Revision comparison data
_ _ _ _
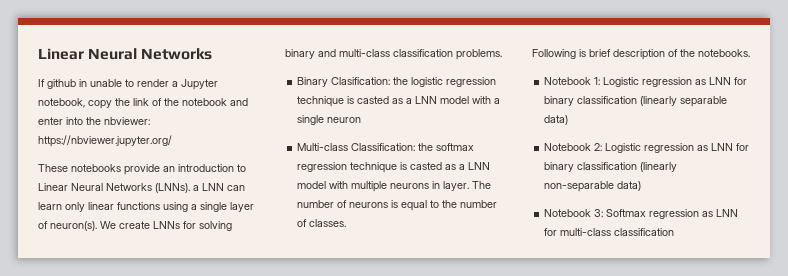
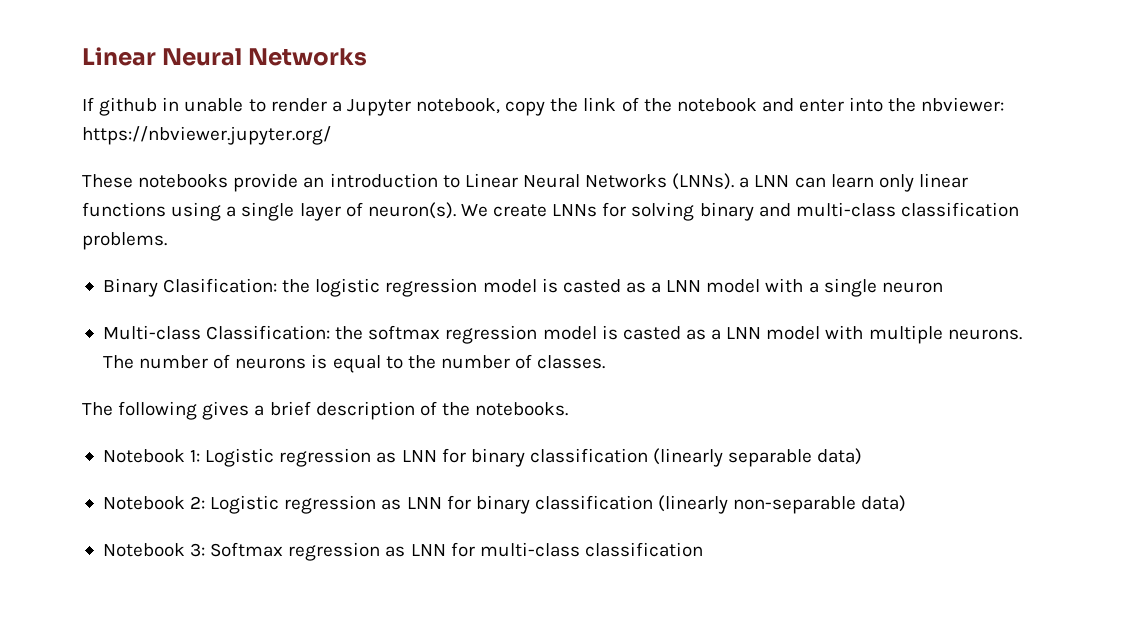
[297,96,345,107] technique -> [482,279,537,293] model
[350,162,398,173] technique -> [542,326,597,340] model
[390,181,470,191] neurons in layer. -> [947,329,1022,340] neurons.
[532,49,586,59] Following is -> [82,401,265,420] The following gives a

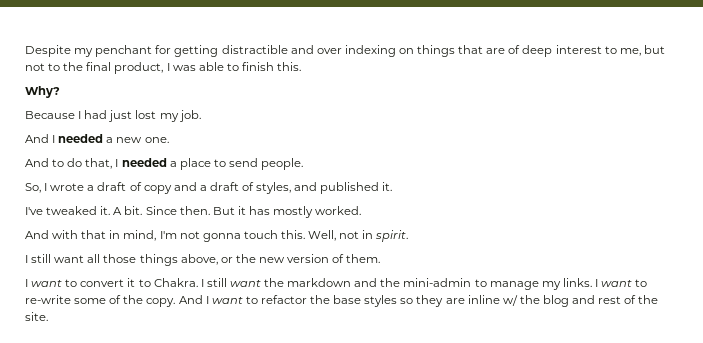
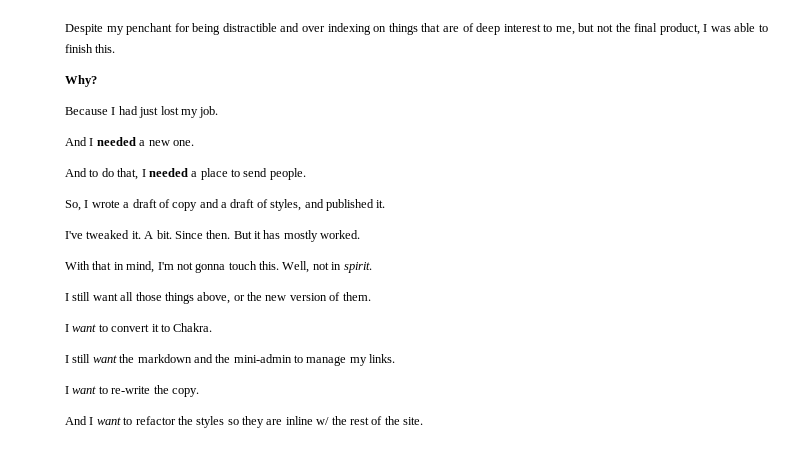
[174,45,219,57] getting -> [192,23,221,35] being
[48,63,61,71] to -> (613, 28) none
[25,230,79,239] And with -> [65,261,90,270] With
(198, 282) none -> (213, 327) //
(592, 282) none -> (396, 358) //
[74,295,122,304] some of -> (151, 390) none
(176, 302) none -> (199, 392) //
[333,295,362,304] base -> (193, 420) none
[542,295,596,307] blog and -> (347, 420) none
_ _ _ _
Once the pictures are set aside, reproduce the records in full and exactly.

[297,96,345,107] technique -> [482,279,537,293] model
[350,162,398,173] technique -> [542,326,597,340] model
[390,181,470,191] neurons in layer. -> [947,329,1022,340] neurons.
[532,49,586,59] Following is -> [82,401,265,420] The following gives a

[174,45,219,57] getting -> [192,23,221,35] being
[48,63,61,71] to -> (613, 28) none
[25,230,79,239] And with -> [65,261,90,270] With
(198, 282) none -> (213, 327) //
(592, 282) none -> (396, 358) //
[74,295,122,304] some of -> (151, 390) none
(176, 302) none -> (199, 392) //
[333,295,362,304] base -> (193, 420) none
[542,295,596,307] blog and -> (347, 420) none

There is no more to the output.